What the formula says is that our national income is made up of what we consume via the private sector; plus what we consume that the government produces for us; plus what we invest, plus net exports (which is all X less M means). And that’s it. It’s not really that hard.

Really, no. G is government consumption of goods and services. It is not what it produces for us. Now some of that consumption might well become our consumption. But you must keep the distinction clear. Otherwise you just get the nonsense that government spending more to provide stuff, without actually providing more stuff, makes us richer. Which is idiocy, of course.

4 thoughts on “No, Not right”

  1. This is my favourite quote from the whole thing

    That’s not because these people are overpaid now but because they’re trained to do their current jobs. They’re not trained as lorry drivers, sales managers, accountants or whatever other skills we’re supposedly short of. So whatever work they take will be lower paid in most cases.

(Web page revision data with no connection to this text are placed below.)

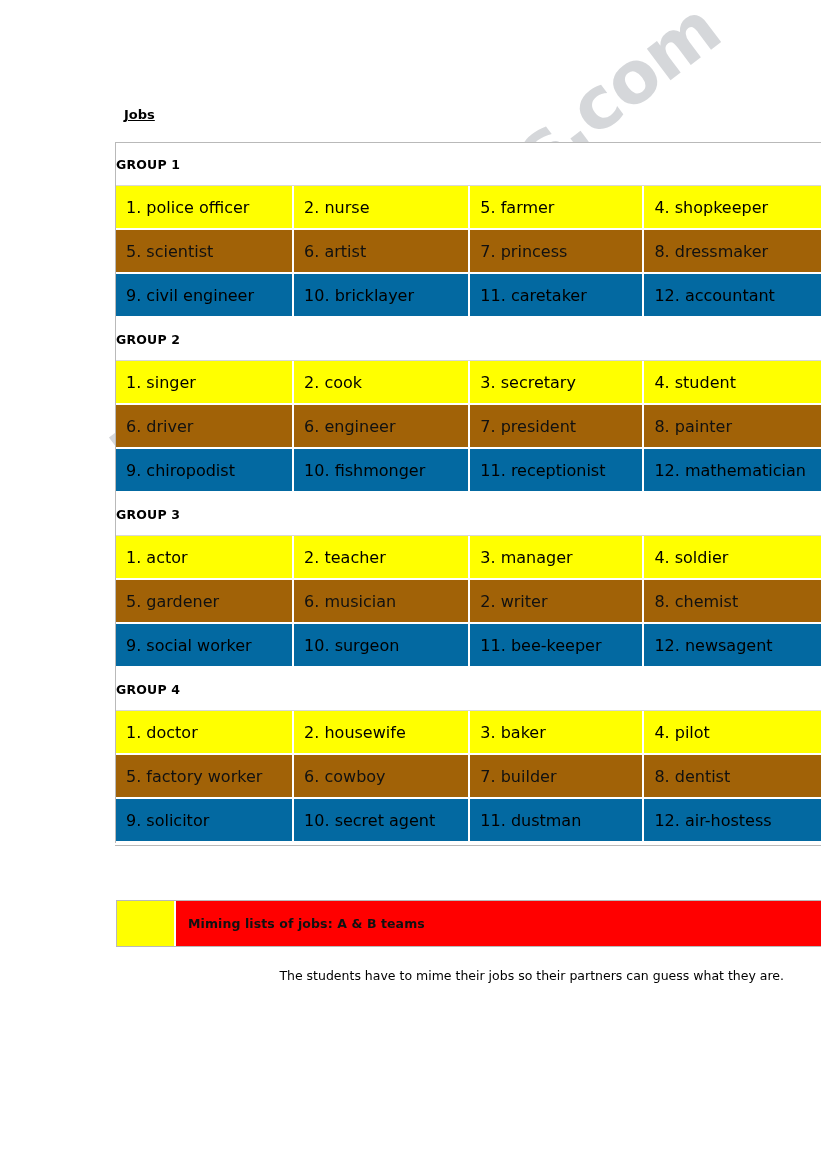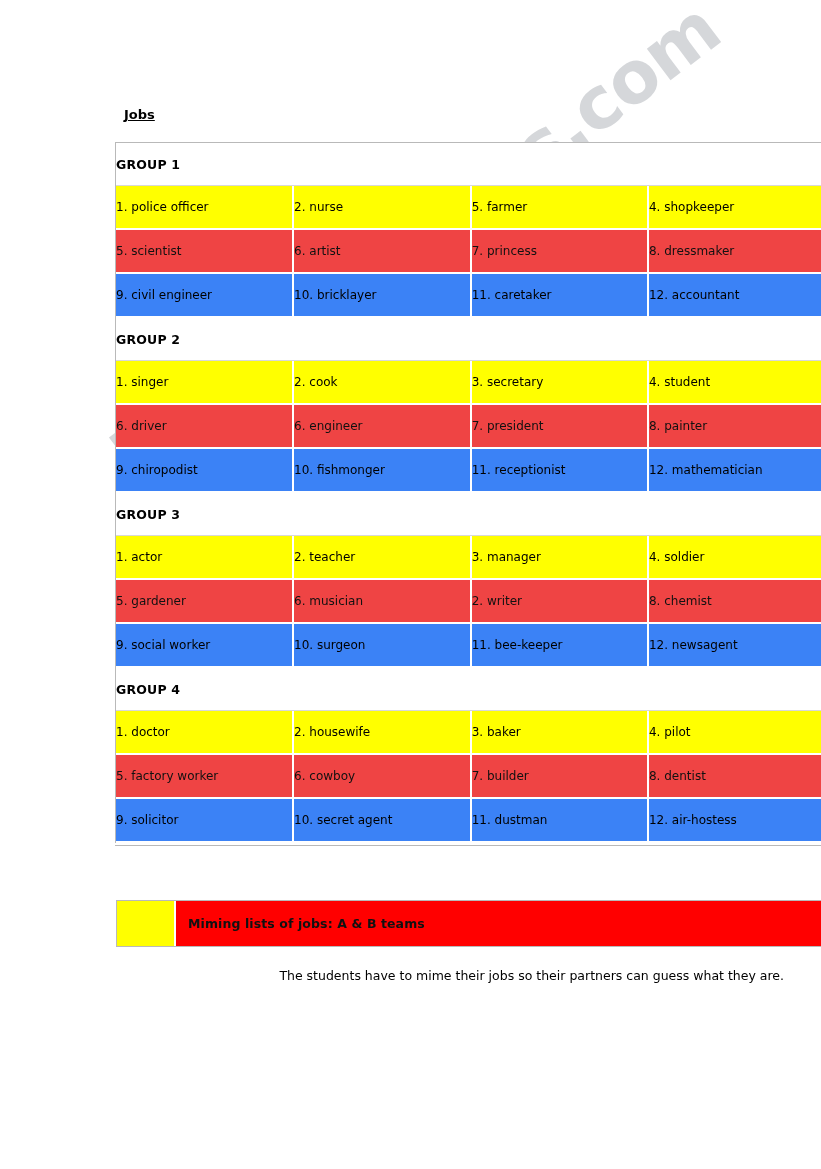"1. police officer" .job-row td { font-size: 12px -> 16px; padding-left: none -> 10px }
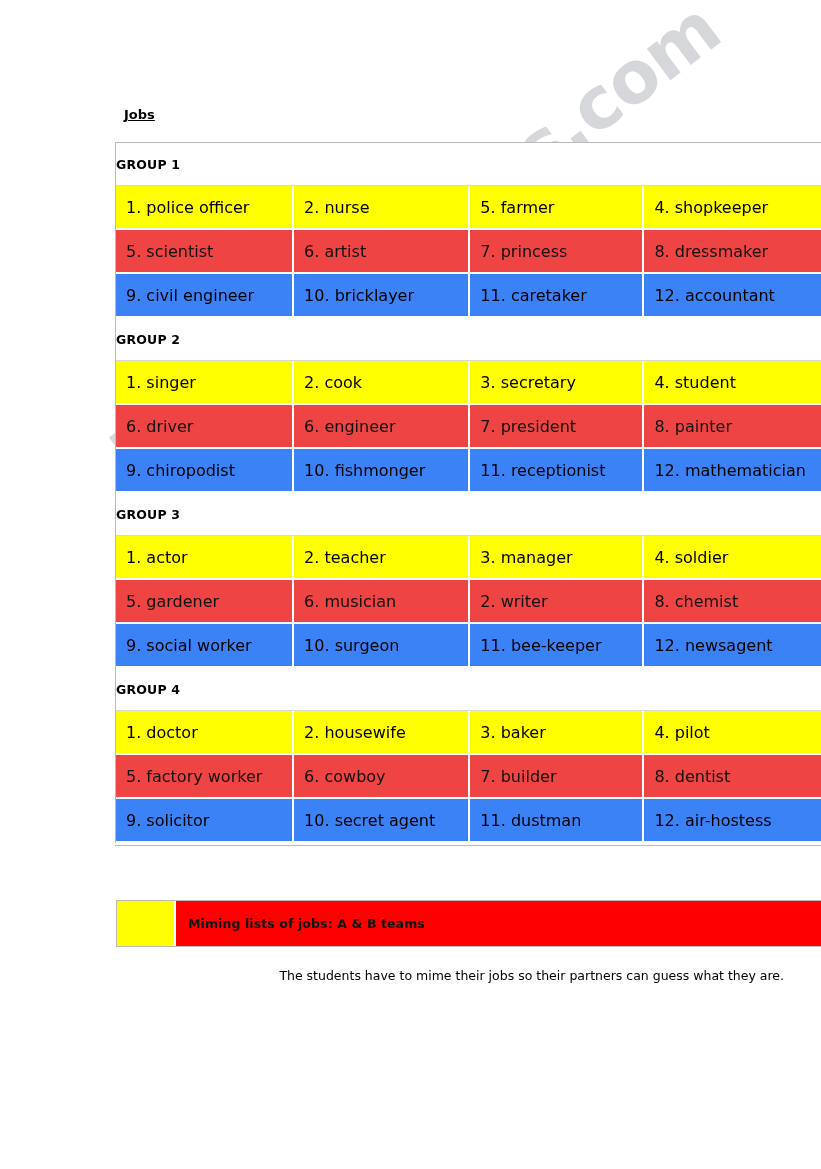"5. scientist" .row-red td { background: #ef4444 -> #a16207 }
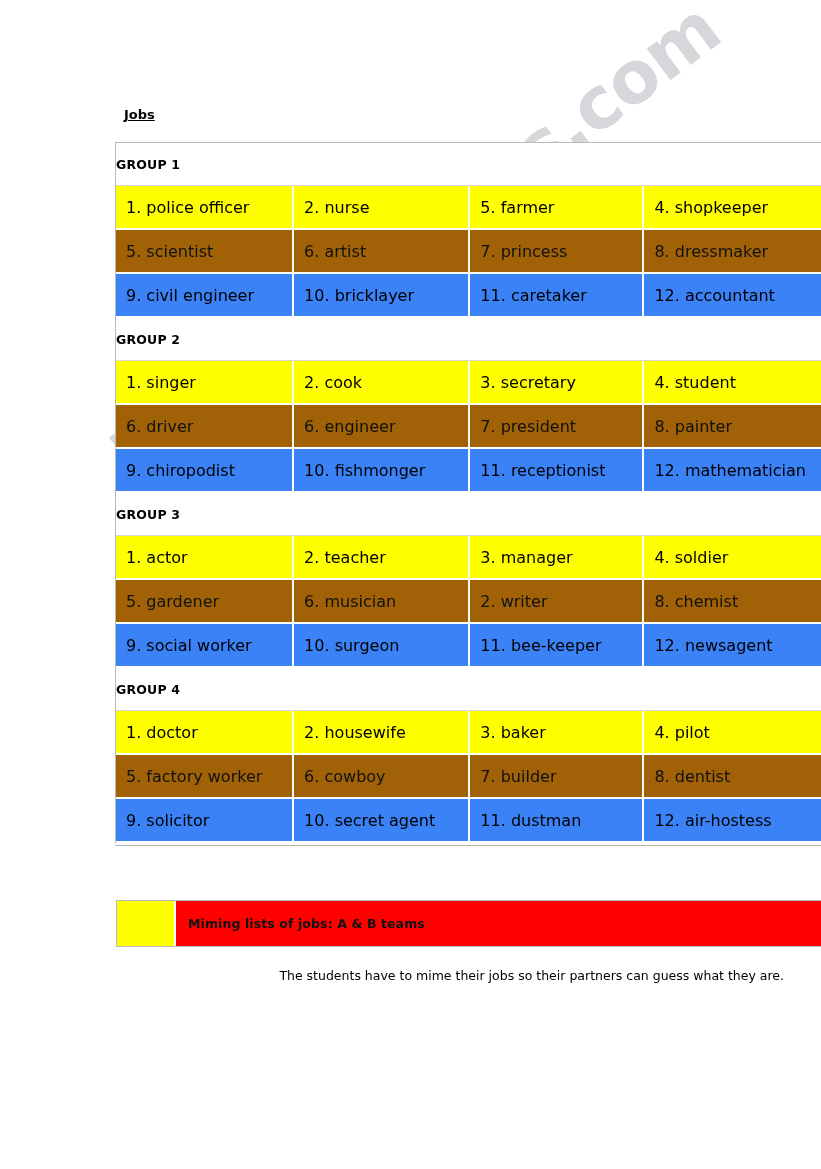"9. civil engineer" .row-cyan td { background: #3b82f6 -> #0369a1 }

    Says the man who wants to ban advertising, swathes of financial services activity and a raft of other professions he considers ‘undesirable’ – his hypocrisy is as nauseating as his economic understanding is lacking…

  2. I did notice there’s 140,000 followers for him now – given he has blocked 20,000 that’s an awful lot of morons out there….

  3. What if “stuff” includes bonds, which are traded liberally as part of a majority of trades?

    What if inflation is a sign of money demand, and government easily supplies more?

    What if (contrary to the Richard Murphy position) financial activity is a relatively harmless way of distracting traders, so we should encourage it while paying me an inflation-proofed basic income so I can live as far away from markets as I can?